» Material for the task:

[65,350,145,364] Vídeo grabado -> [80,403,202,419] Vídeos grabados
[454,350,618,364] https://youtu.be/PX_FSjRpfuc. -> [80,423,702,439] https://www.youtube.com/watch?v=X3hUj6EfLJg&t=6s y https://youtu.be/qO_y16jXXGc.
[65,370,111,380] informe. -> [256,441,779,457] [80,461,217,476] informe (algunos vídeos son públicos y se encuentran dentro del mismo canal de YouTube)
==
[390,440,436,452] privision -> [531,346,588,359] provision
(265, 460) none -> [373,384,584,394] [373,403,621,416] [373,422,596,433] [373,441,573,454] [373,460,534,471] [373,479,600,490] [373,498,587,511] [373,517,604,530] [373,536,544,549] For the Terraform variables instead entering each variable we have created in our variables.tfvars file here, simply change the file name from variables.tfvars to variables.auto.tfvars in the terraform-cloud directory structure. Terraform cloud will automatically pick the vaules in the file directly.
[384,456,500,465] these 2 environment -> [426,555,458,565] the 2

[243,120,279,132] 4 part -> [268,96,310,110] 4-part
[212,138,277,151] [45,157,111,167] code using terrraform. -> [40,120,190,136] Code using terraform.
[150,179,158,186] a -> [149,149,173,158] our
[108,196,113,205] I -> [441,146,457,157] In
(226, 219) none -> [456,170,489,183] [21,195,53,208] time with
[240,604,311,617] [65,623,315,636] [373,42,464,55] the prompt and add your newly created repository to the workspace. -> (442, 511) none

» Task prompt: The lines above starting at the one that contains "[65,350,145,364] Vídeo grabado" and ending at the one that contains "[65,370,111,380] informe. ->" must be transcribed exactly, and no other lines may appear.

» Reply:
[65,350,145,364] Vídeo grabado -> [80,403,202,419] Vídeos grabados
[454,350,618,364] https://youtu.be/PX_FSjRpfuc. -> [80,423,702,439] https://www.youtube.com/watch?v=X3hUj6EfLJg&t=6s y https://youtu.be/qO_y16jXXGc.
[65,370,111,380] informe. -> [256,441,779,457] [80,461,217,476] informe (algunos vídeos son públicos y se encuentran dentro del mismo canal de YouTube)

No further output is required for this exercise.